Pequeño revés, que no enturbia el espíritu del traductor. Un traductor no se rinde nunca. Es algo que poca gente sabe. Pero un traductor, ante cualquier reto lingüístico no cesa en su empeño de resolución. No duerme, no come, apenas respira hasta que consigue encontrar la traducción perfecta. Y, como es inevitable, esto marca el carácter inagotable del traductor.

Empieza su rutina profesional, el siguiente paso de su aventura. Para ampliar sus contactos profesionales opta por el coworking. Un espacio con muchos autónomos de diversos sectores, que le abren las puertas de innumerables posibilidades comerciales, parece una excelente forma de comenzar en España.

La entrada es algo caótica. Dos personas discutiendo. Le dice la profesional que trabaja al lado de su espacio que este fin de semana hubo fútbol. Le explica el profesional del otro lado, que en realidad hay fútbol todas las semanas.

La rutina mantiene un ritmo de agitación constante. Hay almuerzo, hay pausas para café, pausas para fumar, se paraliza todo a la hora de comer, aproximadamente unas 3 horas después de su horario normal en cualquier otro país europeo…

Al menos el traductor tiene sus letras, sus palabras, tiene sus diccionarios y vocabularios, se zambulle en el trabajo de traducción para abordar retos que sí sabe controlar y superar.

Pero la odisea del traductor no cesa ni en su rutina profesional.
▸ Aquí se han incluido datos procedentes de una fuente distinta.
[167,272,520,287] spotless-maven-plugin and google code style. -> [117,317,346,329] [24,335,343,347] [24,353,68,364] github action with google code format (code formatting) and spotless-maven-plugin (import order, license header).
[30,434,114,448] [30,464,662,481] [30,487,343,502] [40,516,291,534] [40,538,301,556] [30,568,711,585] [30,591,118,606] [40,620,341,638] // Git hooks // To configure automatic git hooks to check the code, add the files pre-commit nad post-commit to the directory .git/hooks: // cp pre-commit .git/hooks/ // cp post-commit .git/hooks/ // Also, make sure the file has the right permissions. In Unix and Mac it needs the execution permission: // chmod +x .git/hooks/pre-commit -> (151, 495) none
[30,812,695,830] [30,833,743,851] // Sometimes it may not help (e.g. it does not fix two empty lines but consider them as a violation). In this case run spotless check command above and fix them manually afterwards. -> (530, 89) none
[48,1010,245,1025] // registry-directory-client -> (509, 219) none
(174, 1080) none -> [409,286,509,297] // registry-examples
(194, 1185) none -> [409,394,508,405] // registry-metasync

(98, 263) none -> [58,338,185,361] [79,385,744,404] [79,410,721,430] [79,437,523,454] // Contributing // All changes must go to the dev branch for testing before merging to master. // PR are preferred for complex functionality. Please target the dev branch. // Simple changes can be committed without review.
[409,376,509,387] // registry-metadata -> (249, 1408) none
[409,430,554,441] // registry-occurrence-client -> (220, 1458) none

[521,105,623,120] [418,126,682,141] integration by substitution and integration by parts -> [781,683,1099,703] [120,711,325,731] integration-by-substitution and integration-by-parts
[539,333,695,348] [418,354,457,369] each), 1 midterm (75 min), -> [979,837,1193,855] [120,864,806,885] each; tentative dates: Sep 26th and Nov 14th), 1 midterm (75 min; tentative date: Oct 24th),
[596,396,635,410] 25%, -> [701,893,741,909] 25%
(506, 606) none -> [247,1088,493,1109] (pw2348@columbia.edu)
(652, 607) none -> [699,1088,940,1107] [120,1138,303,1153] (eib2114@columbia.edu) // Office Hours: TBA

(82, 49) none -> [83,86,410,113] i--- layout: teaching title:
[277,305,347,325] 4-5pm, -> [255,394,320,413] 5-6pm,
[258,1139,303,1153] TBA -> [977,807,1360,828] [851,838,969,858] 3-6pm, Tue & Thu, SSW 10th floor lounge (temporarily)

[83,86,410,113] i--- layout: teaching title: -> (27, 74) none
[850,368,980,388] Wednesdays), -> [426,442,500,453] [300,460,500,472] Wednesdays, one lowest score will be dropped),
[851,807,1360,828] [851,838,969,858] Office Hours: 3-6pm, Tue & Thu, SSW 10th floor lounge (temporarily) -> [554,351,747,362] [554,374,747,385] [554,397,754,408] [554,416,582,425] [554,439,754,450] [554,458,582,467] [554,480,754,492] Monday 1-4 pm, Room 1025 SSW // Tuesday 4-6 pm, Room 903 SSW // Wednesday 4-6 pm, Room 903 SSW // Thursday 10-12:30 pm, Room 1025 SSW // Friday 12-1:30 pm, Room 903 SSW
Las facturas en España tienen IVA, tienen IRPF, requieren modelos de contabilidad específicos y cobrar por el trabajo se hace tan difícil como pedir un poco de silencio para concentrarse. La discusión en realidad no ha cesado ni un momento. ¡Ah sí, que hubo fútbol! ¿Y las facturas? No es raro que hayan aparecido plataformas como Billin, hacen todo el trabajo de facturación y el traductor puede seguir cambiando de un idioma a otro. O hablar de fútbol, si lo prefiere.

Mientras, se hace de noche fuera y la jornada termina cuando en otros países ya están cenando. El traductor también estaría cenando. Pero en lugar de ello se deja convencer para ir a un evento de networking. Es una opción perfecta para conocer a gente y, teóricamente, buscar algún negocio potencial.

En el networking solo habla con otros profesionales del coworking, que tampoco está mal. Después de traducir todo tipo de palabras para regocijo de sus vecinos profesionales, hasta consigue una reunión sobre la traducción multiidioma de una web. Definitivamente no está nada mal lo del networking.

El traductor llega a casa a una hora en la que en su vida anterior ya estaba durmiendo. Mientras cena comida preparada reconoce que la aventura no va a ser tan fácil como pensaba. Pero es un traductor y no cesará en su empeño. Ellos nunca lo hacen. Mañana tiene una primera reunión y muchos documentos a traducir. Para relajarse antes de ir a la cama pone la televisión. Hay fútbol.